🤖 AI Summary
This work addresses the “Janus problem” in text-to-3D generation—where frontal views appear plausible but multi-view geometry exhibits duplication or distortion—via a model-free, sampling-stage optimization. The core innovation is the first formulation of a structural energy function within the PCA subspace of intermediate U-Net features, coupled with gradient injection to guide the denoising trajectory and explicitly enforce multi-view geometric consistency. Integrated into SDS/VSD frameworks, the method dynamically regulates 3D structure during diffusion sampling without modifying model weights. Experiments demonstrate significant suppression of Janus artifacts, improved cross-view geometric alignment, and enhanced structural fidelity. By operating entirely at inference time and requiring no fine-tuning, it establishes a new paradigm for efficient, lightweight text-to-3D synthesis.
📝 Abstract
Text-to-3D generation often suffers from the Janus problem, where objects look correct from the front but collapse into duplicated or distorted geometry from other angles. We attribute this failure to viewpoint bias in 2D diffusion priors, which propagates into 3D optimization. To address this, we propose Structural Energy-Guided Sampling (SEGS), a training-free, plug-and-play framework that enforces multi-view consistency entirely at sampling time.

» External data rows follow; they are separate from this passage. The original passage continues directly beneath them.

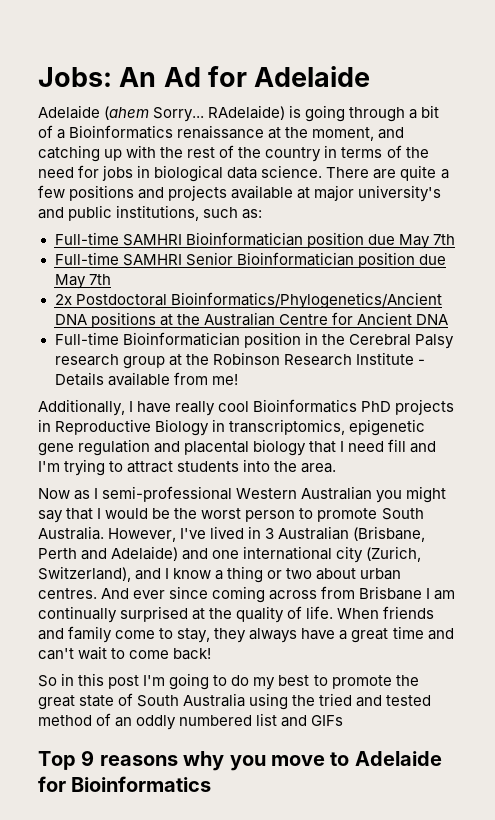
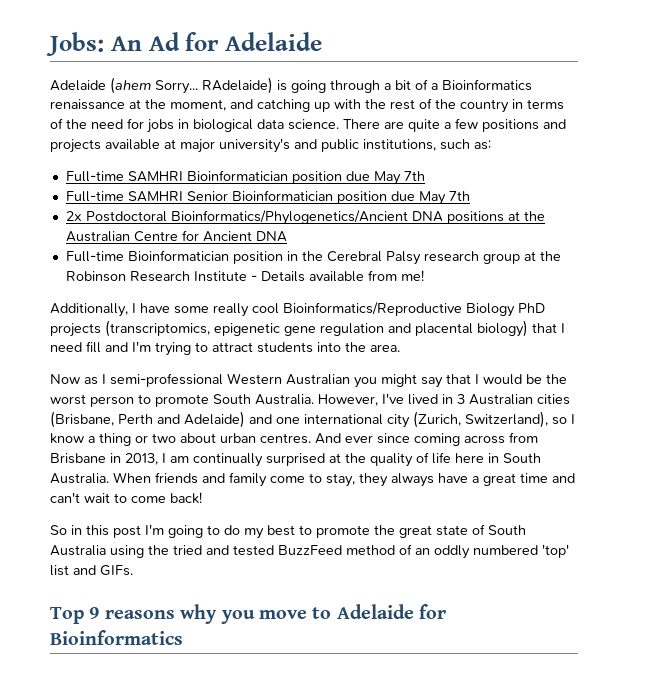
- Additionally, I have really cool Bioinformatics PhD projects in Reproductive Biology in transcriptomics, epigenetic gene regulation and placental biology that I need fill and I'm trying to attract students into the area.
+ Additionally, I have some really cool Bioinformatics/Reproductive Biology PhD projects (transcriptomics, epigenetic gene regulation and placental biology) that I need fill and I'm trying to attract students into the area.
- However, I've lived in 3 Australian (Brisbane, Perth and Adelaide) and one international city (Zurich, Switzerland), and I know a thing or two about urban centres.
+ However, I've lived in 3 Australian cities (Brisbane, Perth and Adelaide) and one international city (Zurich, Switzerland), so I know a thing or two about urban centres.
- And ever since coming across from Brisbane I am continually surprised at the quality of life.
+ And ever since coming across from Brisbane in 2013, I am continually surprised at the quality of life here in South Australia.
- So in this post I'm going to do my best to promote the great state of South Australia using the tried and tested method of an oddly numbered list and GIFs
+ So in this post I'm going to do my best to promote the great state of South Australia using the tried and tested BuzzFeed method of an oddly numbered 'top' list and GIFs.

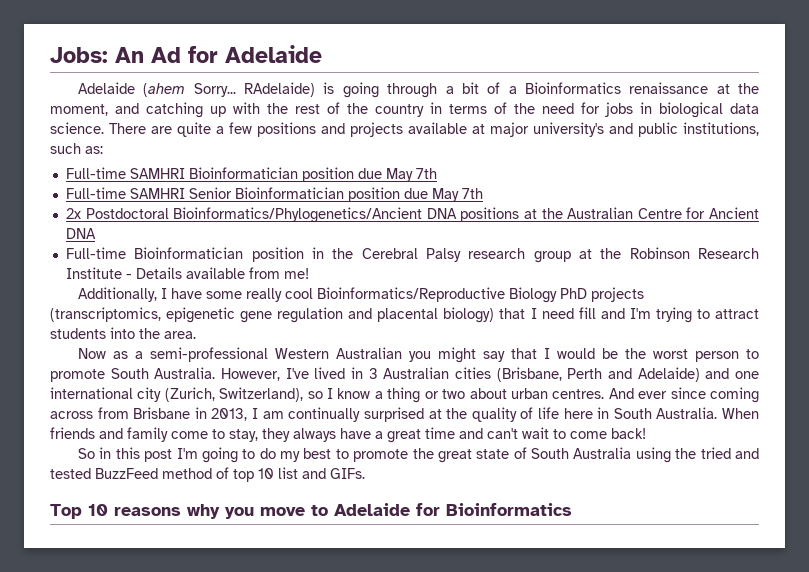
- Now as I semi-professional Western Australian you might say that I would be the worst person to promote South Australia.
+ Now as a semi-professional Western Australian you might say that I would be the worst person to promote South Australia.
- So in this post I'm going to do my best to promote the great state of South Australia using the tried and tested BuzzFeed method of an oddly numbered 'top' list and GIFs.
+ So in this post I'm going to do my best to promote the great state of South Australia using the tried and tested BuzzFeed method of top 10 list and GIFs.
- Top 9 reasons why you move to Adelaide for Bioinformatics
+ Top 10 reasons why you move to Adelaide for Bioinformatics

SEGS defines a structural energy in a PCA subspace of intermediate U-Net features and injects its gradients into the denoising trajectory, steering geometry toward the intended viewpoint while preserving appearance fidelity. Integrated seamlessly into SDS/VSD pipelines, SEGS significantly reduces Janus artifacts, achieving improved geometric alignment and viewpoint consistency without retraining or weight modification.